PLoS ONE (Jan 2024)
Comparing machine learning approaches for estimating soil saturated hydraulic conductivity.
Abstract
Characterization of near (field) saturated hydraulic conductivity (Kfs) of the soil environment is among the crucial components of hydrological modeling frameworks. Since the associated laboratory/field experiments are time-consuming and labor-intensive, pedotransfer functions (PTFs) that rely on statistical predictors are usually integrated with the existing measurements to predict Kfs in other areas of the field. In this study some of the most appropriate machine learning approaches, including variants of artificial neural networks (ANNs) were used for predicting Kfs by some easily measurable soil attributes. The analyses were performed using 100 measurements in Bajgah Agricultural Experimental Station.
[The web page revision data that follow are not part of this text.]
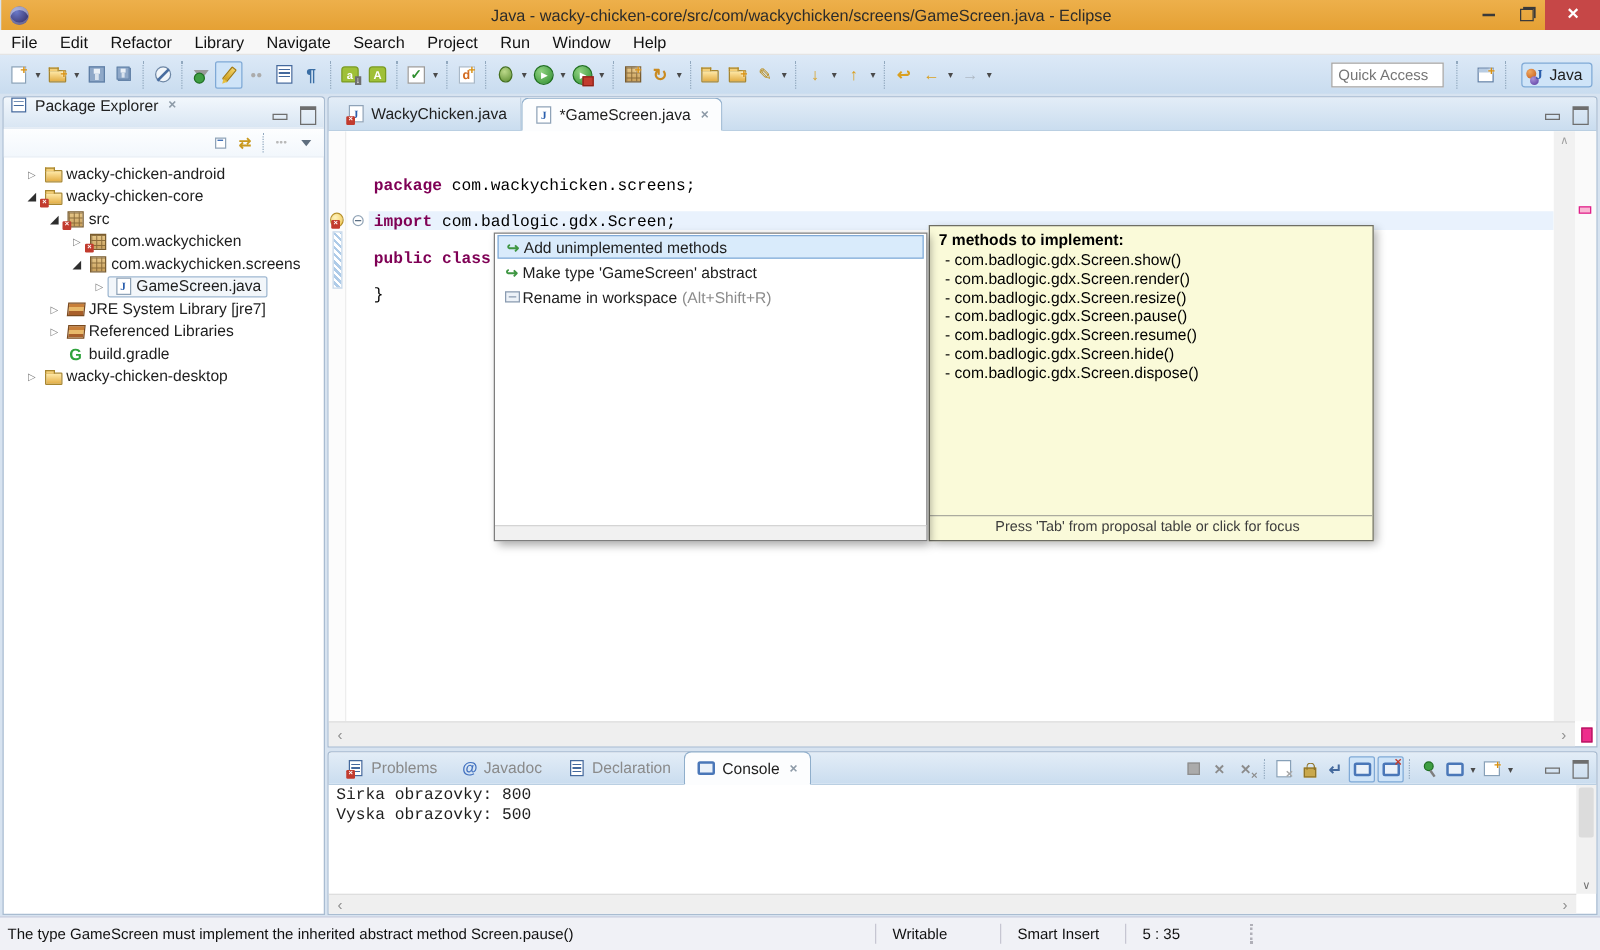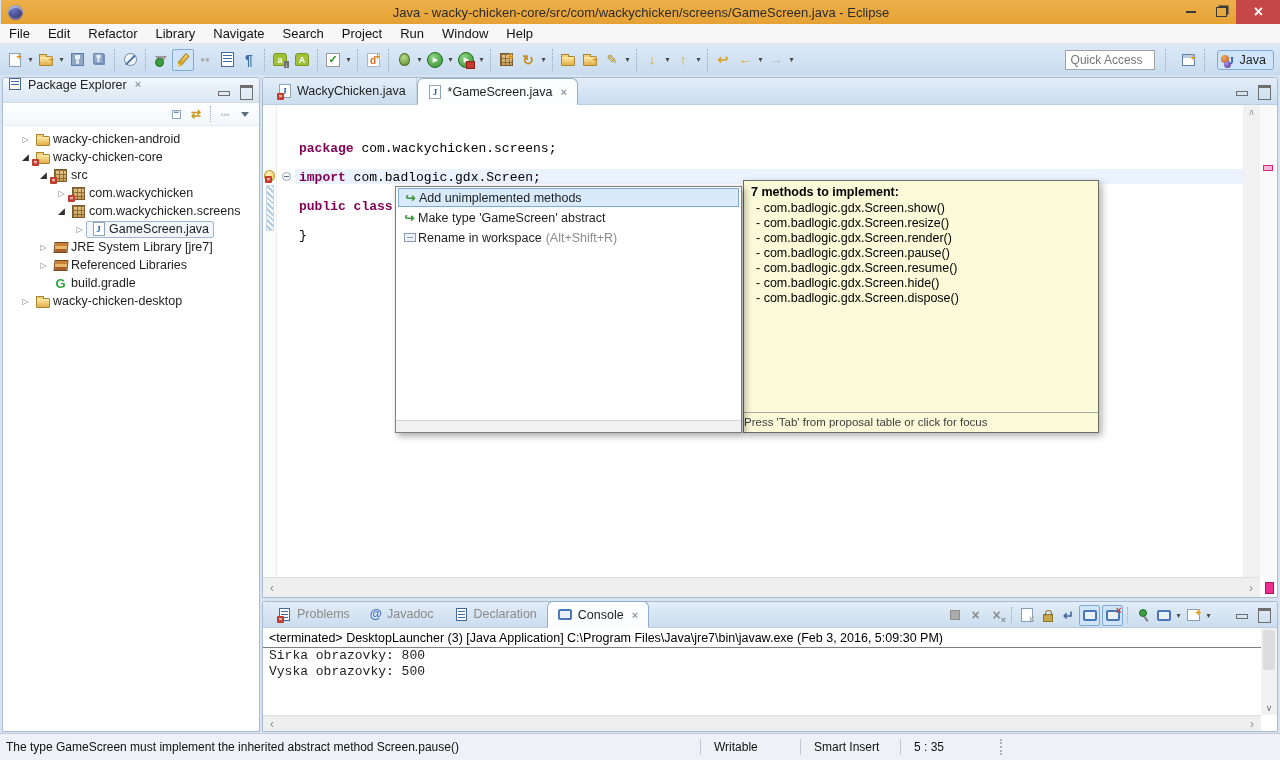--- a/index.html
+++ b/index.html
@@ -195,21 +195,21 @@
   .qf-sc { color:#8C8C8C; margin-left:4px; }
   .qf-grip { position:absolute; left:0; right:0; bottom:0; height:12px; background:#F1F1F1; border-top:1px solid #D4D4D4; }
 
   
   .tipbox { position:absolute; left:743px; top:180px; width:356px; height:253px; background:#FAFAD9;
             border:1px solid #6E6E64; box-shadow:3px 3px 7px rgba(0,0,0,.3); z-index:19;
             font-size:12.5px; color:#000; }
   .tip-title { font-weight:bold; padding:4px 7px 2px 7px; }
   .tip-m { padding:0 7px 0 12px; line-height:15px; white-space:nowrap; }
   .tip-footer { position:absolute; left:0; right:0; bottom:0; height:20px; border-top:1px solid #ABAB9F;
-                text-align:left; font-size:11.5px; color:#3C3C3C; padding:3px 6px 0 0; }
+                text-align:center; font-size:11.5px; color:#3C3C3C; padding:3px 6px 0 0; }
 
   
   .con-toolbar { position:absolute; right:64px; top:2px; display:flex; align-items:center; }
   .cti { width:21px; height:22px; display:inline-flex; align-items:center; justify-content:center; position:relative; }
   .termsq { width:10px; height:10px; background:#ABABAB; border:1px solid #8E8E8E; }
   .remx { color:#8C8C8C; font-weight:bold; font-size:14px; }
   .remxx::after { content:"×"; position:absolute; right:1px; bottom:1px; color:#8C8C8C; font:bold 9px/9px "Liberation Sans",sans-serif; }
   .cleardoc { width:12px; height:14px; background:#FFF; border:1px solid #87A0B8; position:relative; }
   .cleardoc::after { content:"×"; position:absolute; right:-3px; bottom:-4px; color:#A8A8A8; font:bold 10px/10px "Liberation Sans",sans-serif; }
   .lock { width:10px; height:8px; background:#C9A84C; border:1px solid #8F7428; margin-top:5px; position:relative; }
@@ -531,22 +531,22 @@
       </span>
     <span>Rename in workspace</span>
     <span class="qf-sc">(Alt+Shift+R)</span>
   </div>
   <div class="qf-grip"></div>
 </div>
 
 <div class="tipbox">
   <div class="tip-title">7 methods to implement:</div>
   <div class="tip-m">- com.badlogic.gdx.Screen.show()</div>
+  <div class="tip-m">- com.badlogic.gdx.Screen.render()</div>
   <div class="tip-m">- com.badlogic.gdx.Screen.resize()</div>
-  <div class="tip-m">- com.badlogic.gdx.Screen.render()</div>
   <div class="tip-m">- com.badlogic.gdx.Screen.pause()</div>
   <div class="tip-m">- com.badlogic.gdx.Screen.resume()</div>
   <div class="tip-m">- com.badlogic.gdx.Screen.hide()</div>
   <div class="tip-m">- com.badlogic.gdx.Screen.dispose()</div>
   <div class="tip-footer">Press 'Tab' from proposal table or click for focus</div>
 </div>
 
 <div class="panel" style="left:262px; top:601px; width:1016px; height:131px;">
   <div class="tabbar" style="height:26px">
     <span class="etab dim" style="margin-left:4px;border-right:none">
@@ -607,21 +607,20 @@
         </span>
       <span class="car">▾</span>
     </span>
     <span class="minmax" style="top:4px">
       <span class="mm-min"></span>
       <span class="mm-max"></span>
     </span>
   </div>
 
   <div class="con-body">
-    <div class="con-header">&lt;terminated&gt; DesktopLauncher (3) [Java Application] C:\Program Files\Java\jre7\bin\javaw.exe (Feb 3, 2016, 5:09:30 PM)</div>
     <div class="con-line">Sirka obrazovky: 800</div>
     <div class="con-line">Vyska obrazovky: 500</div>
   </div>
 
   <div class="vscroll" style="right:0; top:26px; bottom:16px; width:16px;">
     <div class="vthumb" style="top:2px; height:40px;"></div>
     <div class="dn">∨</div>
   </div>
   <div class="hscroll" style="right:16px; height:16px;">
     <span class="lt" style="top:1px">‹</span>

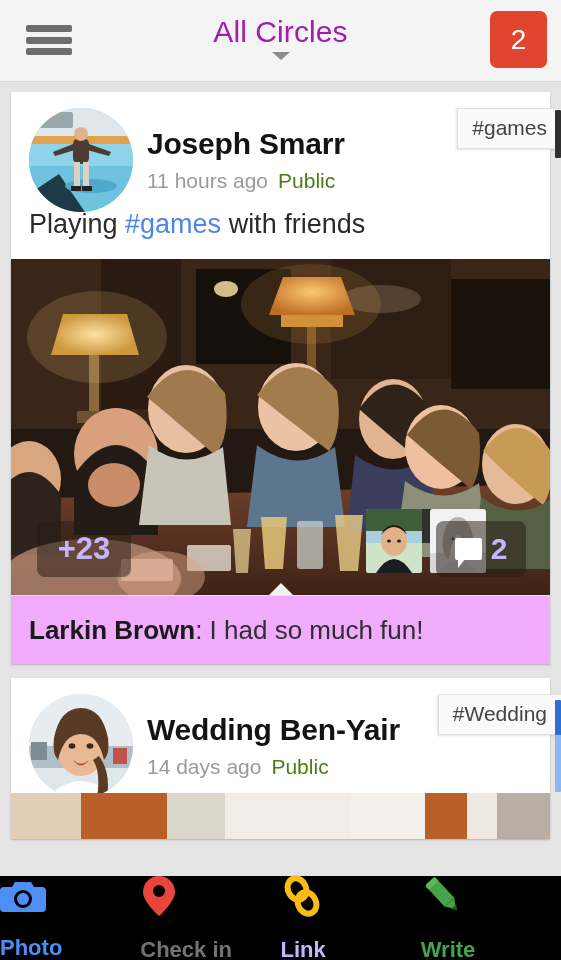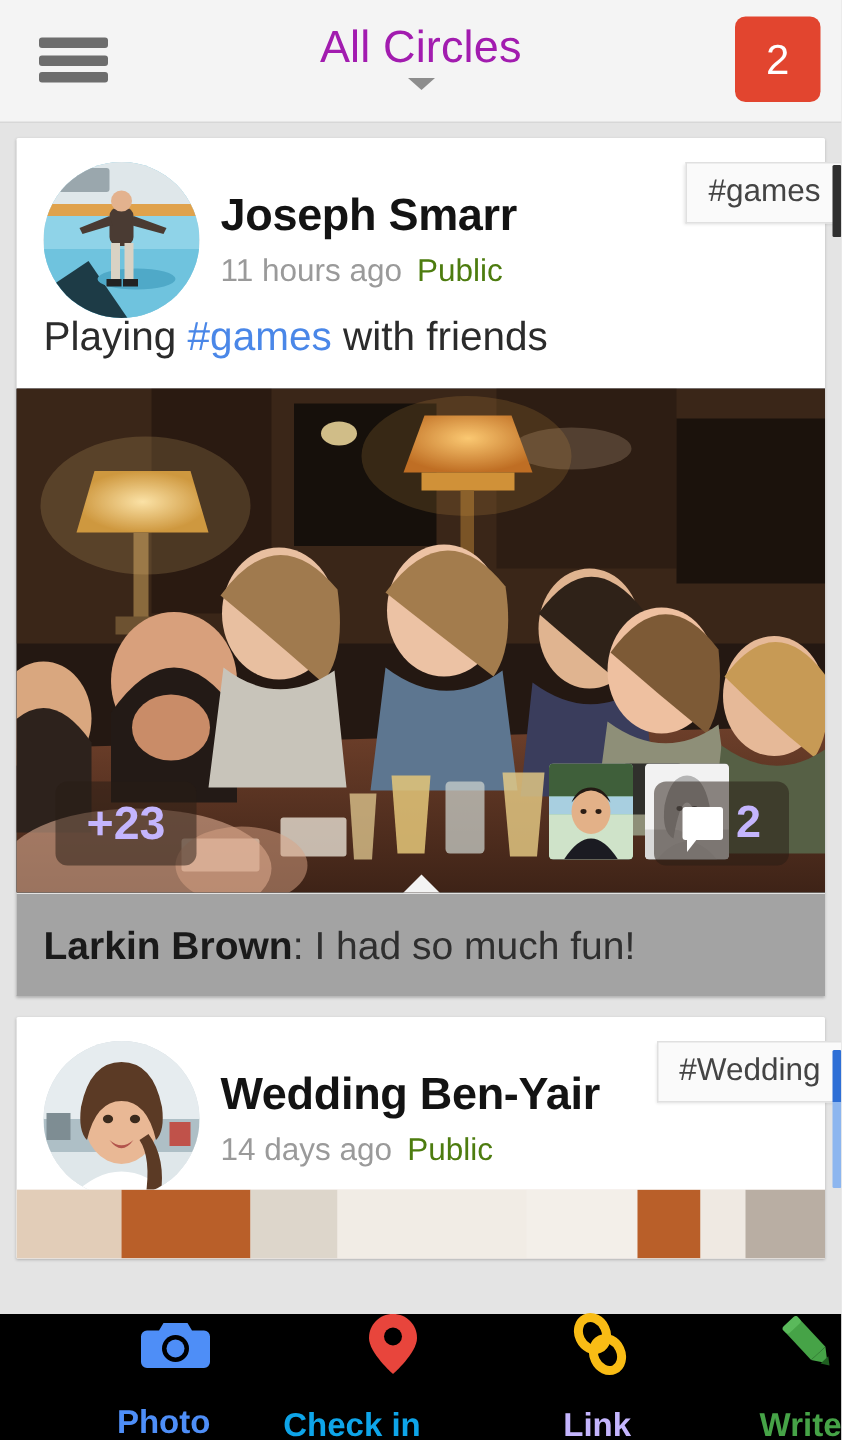--- a/index.html
+++ b/index.html
@@ -257,21 +257,21 @@
     left: 50%;
     bottom: -1px;
     margin-left: -13px;
     width: 0; height: 0;
     border-left: 13px solid transparent;
     border-right: 13px solid transparent;
     border-bottom: 13px solid #f3f3f3;
   }
 
   .comment-bar {
-    background: #a3a3a3;
+    background: #f0abfc;
     border-top: 1px solid #e2e2e2;
     padding: 18px;
     font-size: 26px;
     line-height: 32px;
     color: #2f2f2f;
   }
   .comment-bar .cname { font-weight: bold; color: #1a1a1a; }
 
   .photo-partial {
     position: relative;
@@ -287,21 +287,21 @@
     position: absolute;
     left: 0; right: 0; bottom: 0;
     height: 84px;
     background: #000000;
     display: flex;
   }
   .navitem {
     flex: 1;
     display: flex;
     flex-direction: column;
-    align-items: flex-end;
+    align-items: flex-start;
     justify-content: center;
     gap: 21px;
     cursor: pointer;
   }
   .navicon { height: 42px; display: flex; align-items: center; justify-content: center; }
   .navicon svg { display: block; }
   .navlabel {
     font-size: 22px;
     font-weight: bold;
     line-height: 24px;
@@ -532,21 +532,21 @@
       <span class="navlabel" style="color:#4e8ef7">Photo</span>
     </div>
 
     <div class="navitem">
       <span class="navicon">
         <svg width="38" height="44" viewBox="0 0 38 44" aria-hidden="true">
           <path d="M19 2 C10 2 3 9 3 18 C3 28 19 42 19 42 C19 42 35 28 35 18 C35 9 28 2 19 2 Z" fill="#e8453c"></path>
           <circle cx="19" cy="17" r="6" fill="#000000"></circle>
         </svg>
       </span>
-      <span class="navlabel" style="color:#0ea5e9">Check in</span>
+      <span class="navlabel" style="color:#737373">Check in</span>
     </div>
 
     <div class="navitem">
       <span class="navicon">
         <svg width="42" height="42" viewBox="0 0 42 42" aria-hidden="true">
           <g fill="none" stroke="#f9bc15" stroke-width="6">
             <ellipse cx="16" cy="14" rx="9" ry="11" transform="rotate(-25 16 14)"></ellipse>
             <ellipse cx="26" cy="28" rx="9" ry="11" transform="rotate(-25 26 28)"></ellipse>
           </g>
         </svg>

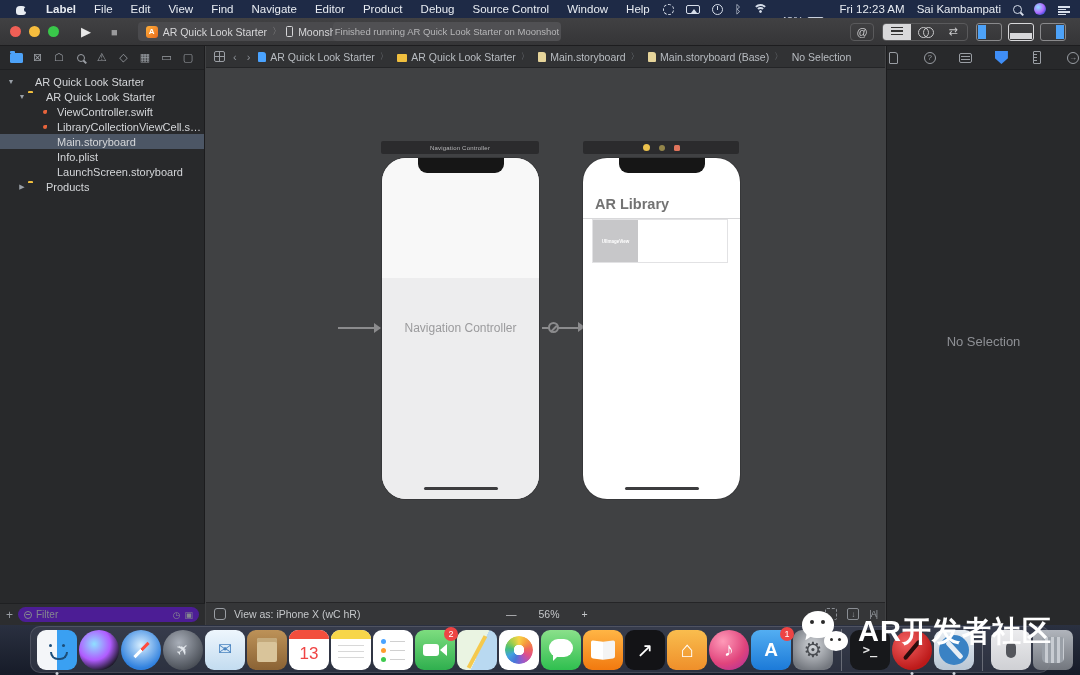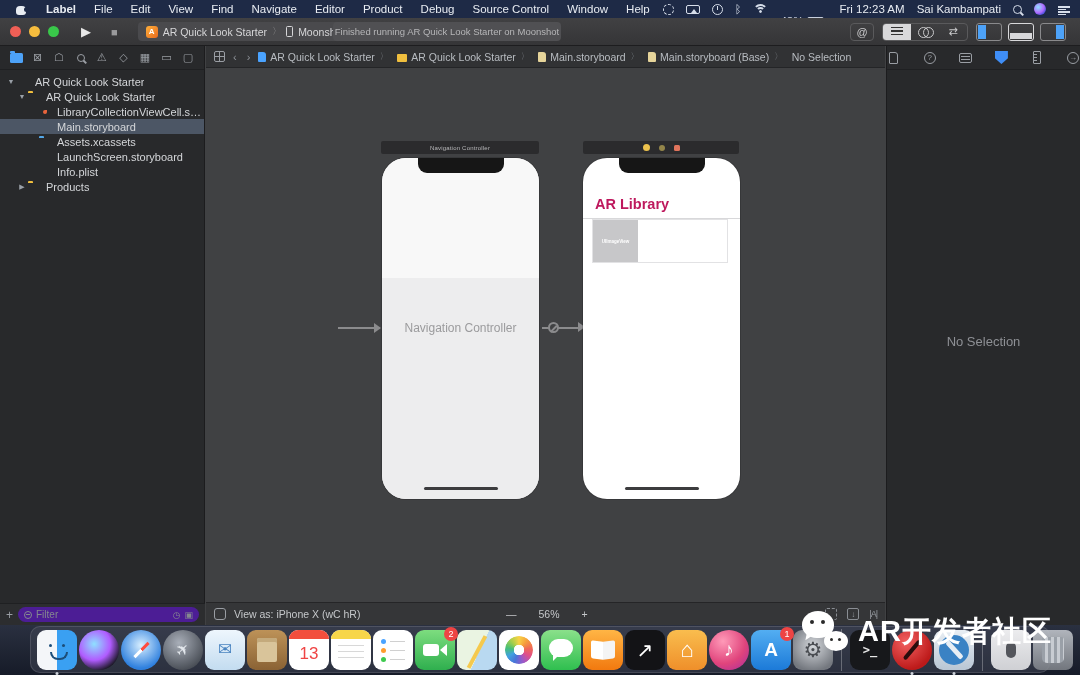--- a/index.html
+++ b/index.html
@@ -142,21 +142,21 @@
 
   
   .phone{position:absolute;width:157px;height:341px;background:#fff;border-radius:24px;overflow:hidden;box-shadow:0 0 0 1px rgba(0,0,0,.15);}
   .ph1{left:176px;top:90px;}
   .ph2{left:377px;top:90px;}
   .notch{position:absolute;top:0;left:50%;transform:translateX(-50%);width:86px;height:15px;background:#161616;border-radius:0 0 9px 9px;}
   .homebar{position:absolute;bottom:9px;left:50%;transform:translateX(-50%);width:74px;height:3px;background:#3c3c3e;border-radius:2px;}
   .ph1 .navarea{position:absolute;left:0;right:0;top:0;height:120px;background:#f8f8f8;}
   .ph1 .content{position:absolute;left:0;right:0;top:120px;bottom:0;background:#ededee;}
   .ph1 .center-label{position:absolute;left:0;right:0;top:163px;text-align:center;font-size:12px;color:#9b9b9d;}
-  .ph2 .navtitle{position:absolute;left:12px;top:38px;font-size:14.5px;font-weight:bold;color:#be185d;}
+  .ph2 .navtitle{position:absolute;left:12px;top:38px;font-size:14.5px;font-weight:bold;color:#737373;}
   .ph2 .hairline{position:absolute;left:0;right:0;top:60px;height:1px;background:#d8d8da;}
   .cell{position:absolute;left:9px;top:61px;width:136px;height:44px;background:#fff;border:1px solid #e2e2e4;display:flex;}
   .cell-img{width:45px;background:#c7c7c9;display:flex;align-items:center;justify-content:center;}
   .cell-img span{font-size:4.5px;color:#fff;font-weight:bold;}
   .cell-text{flex:1;display:flex;align-items:center;padding-left:9px;font-size:10.5px;color:#141414;}
 
   
   .entry-arrow{position:absolute;left:132px;top:259px;width:42px;height:2px;background:#8b8b8d;}
   .entry-arrow::after{content:"";position:absolute;right:-1px;top:-4px;border-left:7px solid #8b8b8d;border-top:5px solid transparent;border-bottom:5px solid transparent;}
   .segue{position:absolute;left:336px;top:253px;width:40px;height:14px;}
@@ -380,41 +380,41 @@
         <span class="flab">AR Quick Look Starter</span>
       </div>
       <div class="trow lvl1">
         <span class="disc">▼</span>
         <span class="fic"><span class="ic-folder"></span></span>
         <span class="flab">AR Quick Look Starter</span>
       </div>
       <div class="trow lvl2">
         <span class="disc"></span>
         <span class="fic"><span class="ic-page swift"></span></span>
+        <span class="flab">ViewController.swift</span>
+      </div>
+      <div class="trow lvl2">
+        <span class="disc"></span>
+        <span class="fic"><span class="ic-page swift"></span></span>
         <span class="flab">LibraryCollectionViewCell.swift</span>
       </div>
       <div class="trow lvl2 sel">
         <span class="disc"></span>
         <span class="fic"><span class="ic-page sb"></span></span>
         <span class="flab">Main.storyboard</span>
       </div>
       <div class="trow lvl2">
         <span class="disc"></span>
-        <span class="fic"><span class="ic-folder blue"></span></span>
-        <span class="flab">Assets.xcassets</span>
+        <span class="fic"><span class="ic-page plist"></span></span>
+        <span class="flab">Info.plist</span>
       </div>
       <div class="trow lvl2">
         <span class="disc"></span>
         <span class="fic"><span class="ic-page sb"></span></span>
         <span class="flab">LaunchScreen.storyboard</span>
-      </div>
-      <div class="trow lvl2">
-        <span class="disc"></span>
-        <span class="fic"><span class="ic-page plist"></span></span>
-        <span class="flab">Info.plist</span>
       </div>
       <div class="trow lvl1">
         <span class="disc">▶</span>
         <span class="fic"><span class="ic-folder"></span></span>
         <span class="flab">Products</span>
       </div>
     </div>
     <div class="filterbar">
       <span class="plus">+</span>
       <div class="filter-field">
First, physico-chemical inputs as bulk density (BD), initial water content (Wi), saturated water content (Ws), mean weight diameter (MWD), and geometric mean diameter (GMD) of aggregates, pH, electrical conductivity (EC), and calcium carbonate equivalent (CCE) were measured. Then, radial basis functions (RBFNNs), multilayer perceptron (MLPNNs), hybrid genetic algorithm (GA-NNs), and particle swarm optimization (PSO-NNs) neural networks were utilized to develop PTFs and compared their accuracy with the traditional regression model (MLR) using statistical indices. The statistical assessment indicated that PSO-NNs with the lowest RMSE and MAPE as well as the highest correlation coefficient (R) value provided the most accurate and robust prediction of Kfs. The prediction models ranked as PSO-NNs (R = 0.958; RMSE = 0.343; MAPE = 9.47), GA-NNs (R = 0.949; RMSE = 0.404; MAPE = 11.83), MLPNNs (R = 0.933; RMSE = 0.426; MAPE = 12.13), RBFNNs (R = 0.926; RMSE = 0.452; MAPE = 14.30), and MLR (R = 0.675; RMSE = 0.685; MAPE = 22.54) in terms of their performances for the test data set. Results revealed that all NN models particularly PSO-NNs were efficient in prediction of Kfs. However, further evaluations may be recommended for other soil conditions and input variables to quantify their potential uncertainties and wider potential and versatility before they are used in other geographical locations/soil conditions.